Teachers at Down Dog Yoga Center whose work I can already speak to are Kristin Fiore, Suzie Batdorff, and Kyle Thompson.  I look forward to continuing to take many more classes from our beautiful yoga community and to be able to share my favorite aspects of them.  It means a lot to me to be able to share some of my favorite aspects of my life right here.  Thank you!  

Saturday, January 25, 2014

Great Fruit! Hell Hath No Fury (Speaking of Pomegranates), and More

Great Fruit!  

It's been a long time since my last post, and that is because everything that I wanted and more came to fruition.  All of the dreams posted last January merged or metamorphosed into bigger dreams, and generally became more fruit-like and less dried seed.  Especially the dream to WORK HARDER.  Boy howdy, did that dream turn into a gigantic pomegranate.  A delicious and intimidating thing to approach, but there I was, eating up ideas, like ruby red juice filled pomegranate seeds, and getting more deeply committed to nearly everything in which I became involved.



Business is...

Booming!  Well, kind of, that's kind of true.  And it's kind of not true, too.  It's all perspective, all ebb and flow.  I was very busy in the months leading up to the Christmas season, but now things have calmed a bit and I'm trying to figure out what it is that I should be doing during this lull.  How can I work up to my goal, of serving 15-20 clients per week?  Because for this massage therapist, that would be full-time.  The time I put into each session before and after (SOAP charting and planning potential next steps), the studying and research that I do, the marketing (my weakest point), classes, etc. amounts to that number of clients being very important to my role as a support.  

A local business owner - who is a sweetheart with a highly successful and time-honored massage therapy practice - kindly advised me to always remember to take careful stock of my overhead, or the funds that I need to pay out in order to keep my business going, and to use that knowledge to help me breathe.  She said that in her experience, looking at that number and knowing she was floating was enough for her to trust that it would unfold, things continued to fall into place.  Another very established practitioner told me that I was going to be O.K., and to trust in the Universe.  So, I admit it, even though I have so much for which to be grateful, I'm still needing to remind myself to just be in the present and trust.  I'm still learning trust as an intentional practice.  But Trust is earned, right?  But it would be silly not to trust at this point.  I bet I could write down a thousand reasons to be grateful, right now, without lifting pen from paper to pause for more than a few breaths.  But that doesn't mean that I don't occasionally look upon the deeps that I've fabricated so well and tense up just a little bit, like a little ship bracing for a hurricane that doesn't exist.  Right at this moment, I'm floating, and reaching up into the clouds, and for a minute there, I felt a little like flying, but all it takes is the sight of sparkling waves to make me feel that way.  

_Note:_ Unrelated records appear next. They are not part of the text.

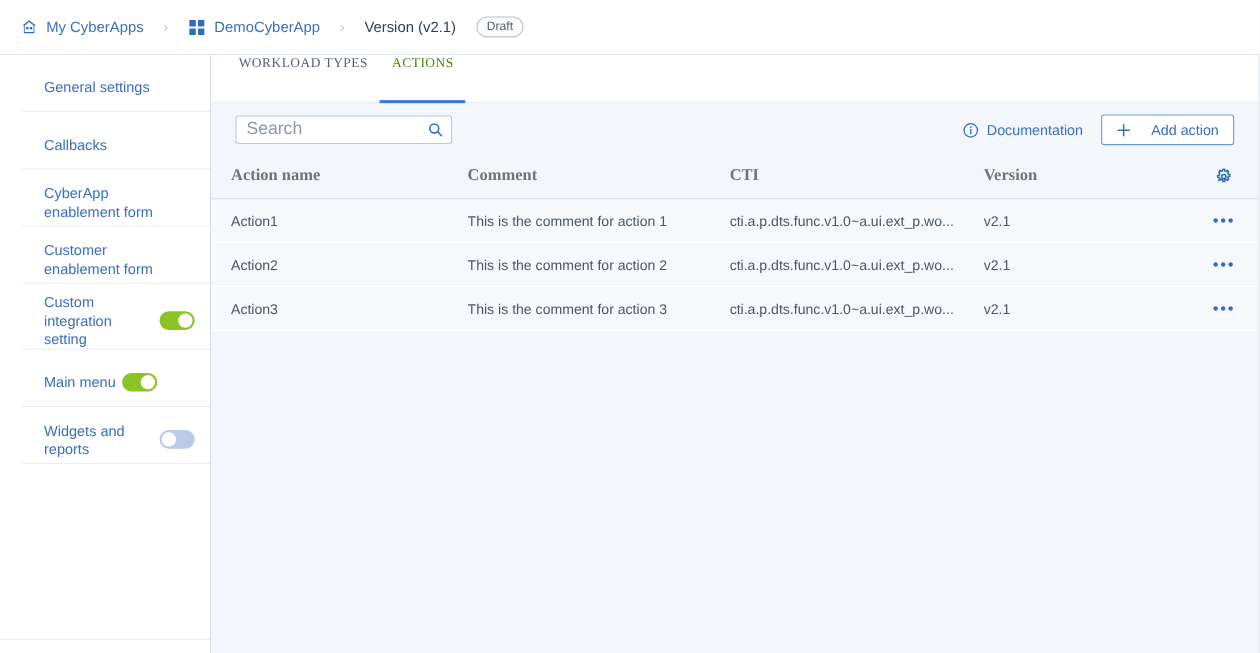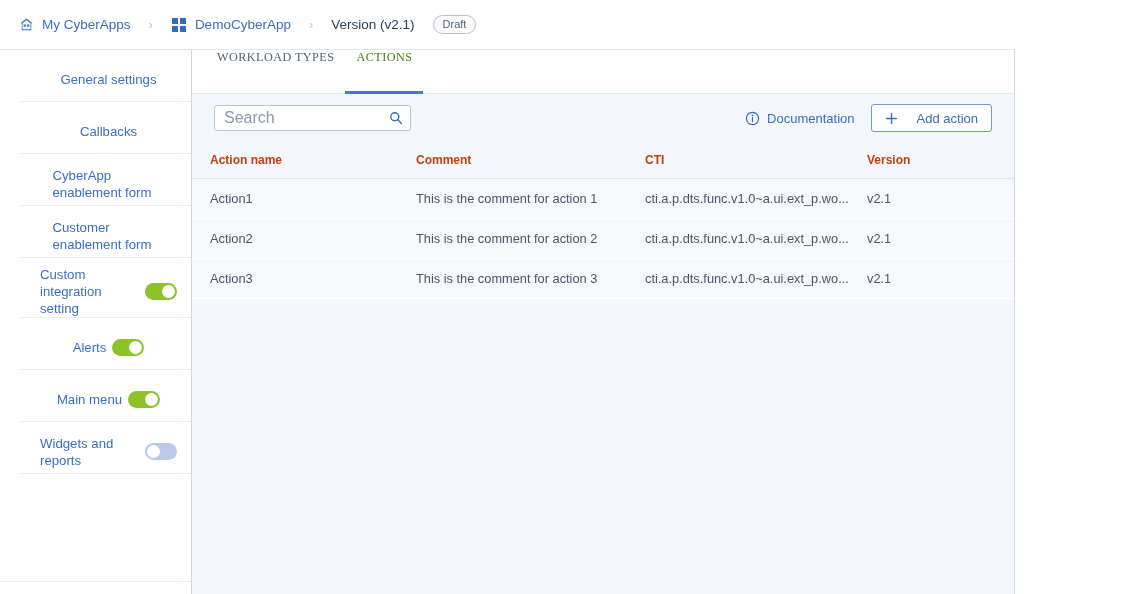"My CyberApps" .app { width: 1015px -> 1145px }
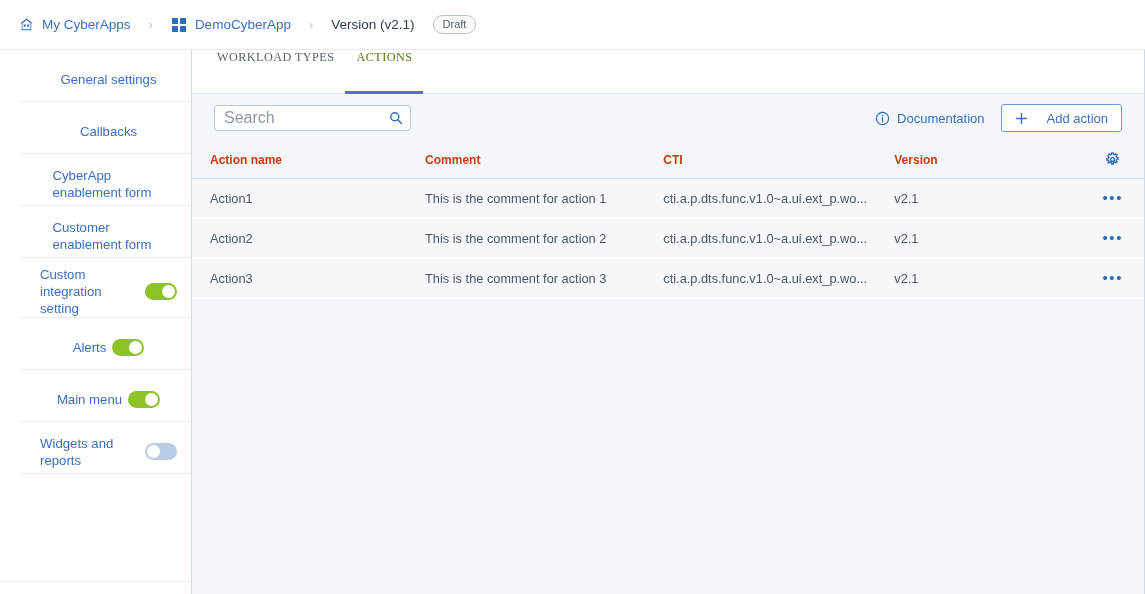"General settings" .side-item { justify-content: center -> flex-start }
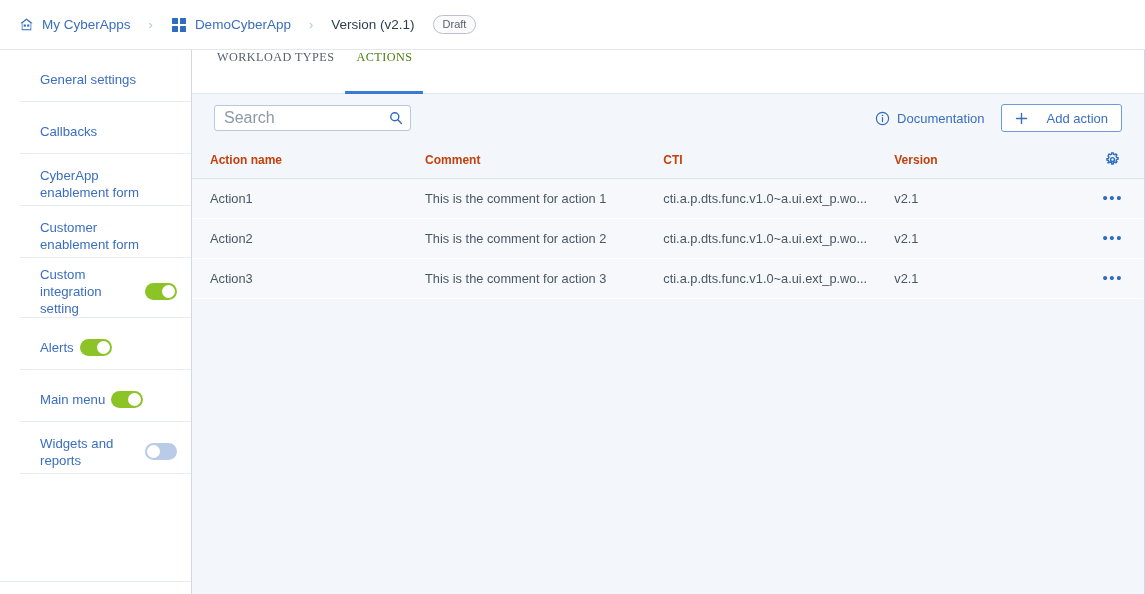"Action name" .tbl th { color: #c2410c -> #737373; font-family: none -> Liberation Serif, serif; font-size: 12px -> 15px }
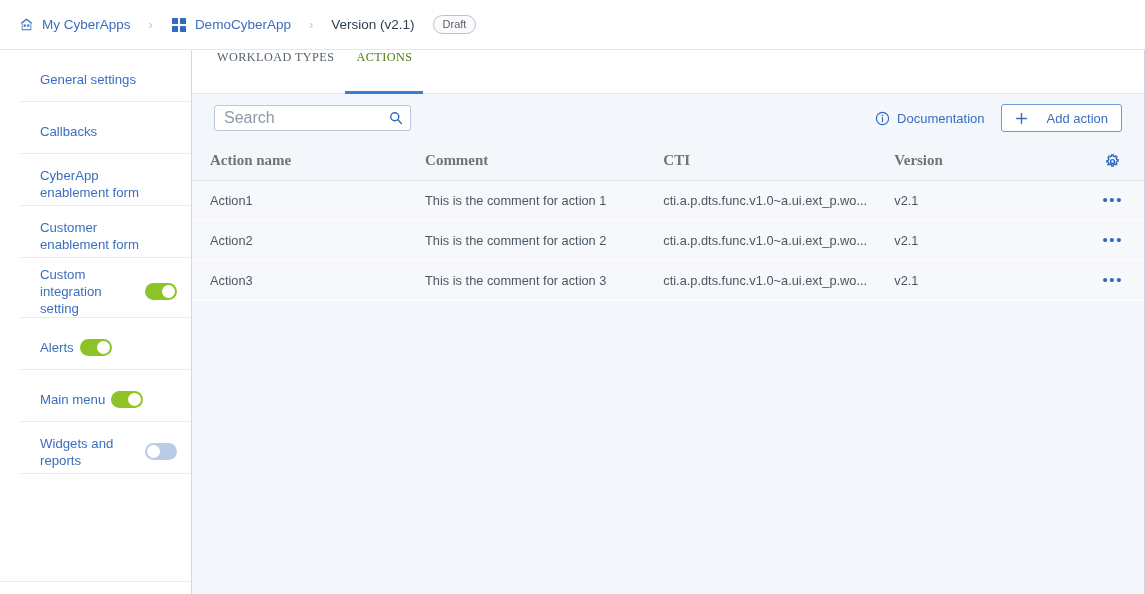"Alerts" div.side-item { html: <div> <span>Alerts</span> <span> <span></span> </span> </div> -> none }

A great teacher named Mansi once told me, when you raise a sail, you have to deepen a keen.  I'm still mulling over that.   

In October, I was so happy when I was in South Bend for a three day weekend learning practical applications of Myofascial Release (John Barnes).  I remember walking through a skyway from my hotel on the way to class and thinking that this learning, this deepening of knowledge and practice of support is what it's all about.  And the Thai dinner with three other massage therapists from other states, sharing ideas and supporting each other, that was just a treat.  I miss it and hope to attend the next workshop of that ilk in August, if I can afford it.  However, there are some great massage therapists in this fair city, and I am delighted to be growing alongside them.  

Also, there are small business taxes... this tax season I completed my first full year of business and so taxes are truly daunting right now, and I'm learning how to perhaps keep better books than before.  

Expansion

I need to give a shout out to the Notawasseppi Huron Band of the Potawatomi - by stating that after volunteering for them for a little bit there, they hired me, and they were very generous, and as my last post so long ago spoke of how fulfilling it was for me to volunteer with them, I feel I should also share that I was in the end most generously paid for my efforts.  

I have been working at local spa - last spring, I began renting a space at Sheri's Fine Salon and Spa on Gull Rd.  I met Sheri through Frankie Holzbach, who with Sue Jones taught a fascinating five week course in the medicinal properties and potential contraindications of essential oils.  The expansion has been great for business, as I ended up nearly doubling the amount of sessions that I gave at my home therapy room last year.  I gave just over 140 sesssions last year, though my client base has remained small and close to my heart.  

I'm still working out of both places.  I have remained the only (licensed) massage therapist at Sheri's, and the room has been occupied by none but me, so it's lovely to have that space and keep the energy the way that feels right to me.  If there were more clients than I could handle, I could only share a room with someone who shared my energy and respect for the space.  The only challenging thing about practicing in two places is that I have to carrry everything with me, not only my SOAP charting and books and resources for my clients, but also my essential oils and product list of organic and healthy creams, lotions, and carrier oils, and of course my music, and square reader, because I also still practice at home, and I prefer to have all of that with me when I give a session.  I have developed the simplest of systems to aid me in this constant endeavor, and it involves many small bags going into a larger bag.  Once in awhile, I forget something.  


Hell Hath No Fury (Speaking of Pomegranates)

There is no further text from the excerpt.